- AIM OF THE EXERCISE
Return, from the listing below, every line that includes "their".

_ _ _ _ _ _ _

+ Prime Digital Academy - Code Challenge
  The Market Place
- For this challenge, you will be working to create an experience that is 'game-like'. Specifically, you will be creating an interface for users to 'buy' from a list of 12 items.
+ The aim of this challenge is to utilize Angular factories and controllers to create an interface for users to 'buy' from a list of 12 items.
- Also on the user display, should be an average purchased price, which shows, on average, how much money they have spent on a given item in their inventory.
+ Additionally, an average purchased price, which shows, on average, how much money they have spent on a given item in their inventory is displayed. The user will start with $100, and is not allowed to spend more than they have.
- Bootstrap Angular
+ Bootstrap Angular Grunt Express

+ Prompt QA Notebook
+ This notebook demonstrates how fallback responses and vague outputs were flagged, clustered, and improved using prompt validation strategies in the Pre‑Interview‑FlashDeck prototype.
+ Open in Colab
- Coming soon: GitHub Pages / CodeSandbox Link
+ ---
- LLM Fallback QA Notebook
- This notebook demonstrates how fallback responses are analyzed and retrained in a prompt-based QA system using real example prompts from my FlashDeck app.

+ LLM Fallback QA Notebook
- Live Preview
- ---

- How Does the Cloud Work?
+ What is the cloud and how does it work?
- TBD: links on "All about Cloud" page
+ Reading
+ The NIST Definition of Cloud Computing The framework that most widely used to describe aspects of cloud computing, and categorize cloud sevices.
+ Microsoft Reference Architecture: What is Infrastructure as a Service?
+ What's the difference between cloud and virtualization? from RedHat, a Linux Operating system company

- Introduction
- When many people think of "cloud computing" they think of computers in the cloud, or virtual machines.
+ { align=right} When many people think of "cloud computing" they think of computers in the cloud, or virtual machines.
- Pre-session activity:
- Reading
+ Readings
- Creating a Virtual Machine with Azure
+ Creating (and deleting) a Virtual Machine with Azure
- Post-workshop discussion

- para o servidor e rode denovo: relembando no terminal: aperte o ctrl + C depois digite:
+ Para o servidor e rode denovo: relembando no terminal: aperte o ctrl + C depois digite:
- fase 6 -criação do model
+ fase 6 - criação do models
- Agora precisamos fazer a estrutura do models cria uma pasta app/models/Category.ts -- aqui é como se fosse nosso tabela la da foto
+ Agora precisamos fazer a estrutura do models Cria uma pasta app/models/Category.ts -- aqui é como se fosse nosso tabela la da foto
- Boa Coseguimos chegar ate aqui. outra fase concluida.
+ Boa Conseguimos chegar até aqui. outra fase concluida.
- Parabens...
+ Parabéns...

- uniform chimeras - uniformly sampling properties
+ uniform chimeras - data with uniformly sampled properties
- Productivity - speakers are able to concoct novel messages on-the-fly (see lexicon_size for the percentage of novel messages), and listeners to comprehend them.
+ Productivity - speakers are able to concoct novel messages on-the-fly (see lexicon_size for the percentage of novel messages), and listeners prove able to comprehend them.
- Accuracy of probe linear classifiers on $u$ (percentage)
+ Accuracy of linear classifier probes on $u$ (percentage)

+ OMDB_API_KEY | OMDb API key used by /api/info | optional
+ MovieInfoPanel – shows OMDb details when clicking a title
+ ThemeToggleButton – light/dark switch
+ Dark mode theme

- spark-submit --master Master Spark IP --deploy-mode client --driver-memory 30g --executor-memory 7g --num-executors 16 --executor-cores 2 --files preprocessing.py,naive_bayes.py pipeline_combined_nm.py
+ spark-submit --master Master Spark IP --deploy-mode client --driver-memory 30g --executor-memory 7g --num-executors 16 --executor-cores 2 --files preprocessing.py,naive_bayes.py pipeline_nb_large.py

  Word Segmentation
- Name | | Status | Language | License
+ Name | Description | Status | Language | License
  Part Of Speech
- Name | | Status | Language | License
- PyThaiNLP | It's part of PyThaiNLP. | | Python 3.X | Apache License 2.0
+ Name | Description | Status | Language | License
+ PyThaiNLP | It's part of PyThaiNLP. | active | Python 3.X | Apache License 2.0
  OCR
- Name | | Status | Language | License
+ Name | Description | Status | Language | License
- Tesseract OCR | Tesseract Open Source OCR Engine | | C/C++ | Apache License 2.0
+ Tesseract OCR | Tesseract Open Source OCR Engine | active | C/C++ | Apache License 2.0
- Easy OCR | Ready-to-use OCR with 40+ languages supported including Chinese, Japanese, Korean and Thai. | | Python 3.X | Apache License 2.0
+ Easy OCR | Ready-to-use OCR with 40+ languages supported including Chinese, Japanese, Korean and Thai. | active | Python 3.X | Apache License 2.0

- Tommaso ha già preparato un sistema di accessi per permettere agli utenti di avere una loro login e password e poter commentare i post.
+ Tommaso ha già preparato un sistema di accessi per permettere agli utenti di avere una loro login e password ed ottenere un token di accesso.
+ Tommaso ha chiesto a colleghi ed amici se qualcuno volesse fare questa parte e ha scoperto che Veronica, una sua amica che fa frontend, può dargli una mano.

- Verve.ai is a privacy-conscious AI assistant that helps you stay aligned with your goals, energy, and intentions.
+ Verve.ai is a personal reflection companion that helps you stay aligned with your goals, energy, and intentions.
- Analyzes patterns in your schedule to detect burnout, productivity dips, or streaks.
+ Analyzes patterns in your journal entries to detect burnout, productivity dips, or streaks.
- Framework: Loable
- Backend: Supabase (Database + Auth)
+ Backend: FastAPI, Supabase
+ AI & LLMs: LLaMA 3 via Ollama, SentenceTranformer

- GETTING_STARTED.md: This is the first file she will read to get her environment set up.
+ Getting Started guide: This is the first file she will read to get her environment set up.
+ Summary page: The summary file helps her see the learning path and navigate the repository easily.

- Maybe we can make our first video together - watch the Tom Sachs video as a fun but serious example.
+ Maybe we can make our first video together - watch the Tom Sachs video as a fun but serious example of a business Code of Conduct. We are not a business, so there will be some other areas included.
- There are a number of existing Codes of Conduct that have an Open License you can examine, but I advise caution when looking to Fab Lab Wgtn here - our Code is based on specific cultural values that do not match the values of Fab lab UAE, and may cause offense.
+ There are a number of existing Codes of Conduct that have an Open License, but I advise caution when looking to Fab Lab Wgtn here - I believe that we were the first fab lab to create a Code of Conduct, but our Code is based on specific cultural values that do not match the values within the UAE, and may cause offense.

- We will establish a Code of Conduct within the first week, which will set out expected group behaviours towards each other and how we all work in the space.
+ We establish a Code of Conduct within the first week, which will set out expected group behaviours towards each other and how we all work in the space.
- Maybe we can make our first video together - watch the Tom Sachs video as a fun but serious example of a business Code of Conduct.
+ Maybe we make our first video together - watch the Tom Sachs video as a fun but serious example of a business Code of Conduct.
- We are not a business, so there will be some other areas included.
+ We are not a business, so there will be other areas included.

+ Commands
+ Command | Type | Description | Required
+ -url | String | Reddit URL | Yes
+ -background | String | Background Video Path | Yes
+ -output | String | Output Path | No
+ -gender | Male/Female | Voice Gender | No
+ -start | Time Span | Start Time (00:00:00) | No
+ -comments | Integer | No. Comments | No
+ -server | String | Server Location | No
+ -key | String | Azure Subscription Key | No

_ _ _ _ _ _ _

- RESULT OF THE TASK
- Also on the user display, should be an average purchased price, which shows, on average, how much money they have spent on a given item in their inventory.
+ Additionally, an average purchased price, which shows, on average, how much money they have spent on a given item in their inventory is displayed. The user will start with $100, and is not allowed to spend more than they have.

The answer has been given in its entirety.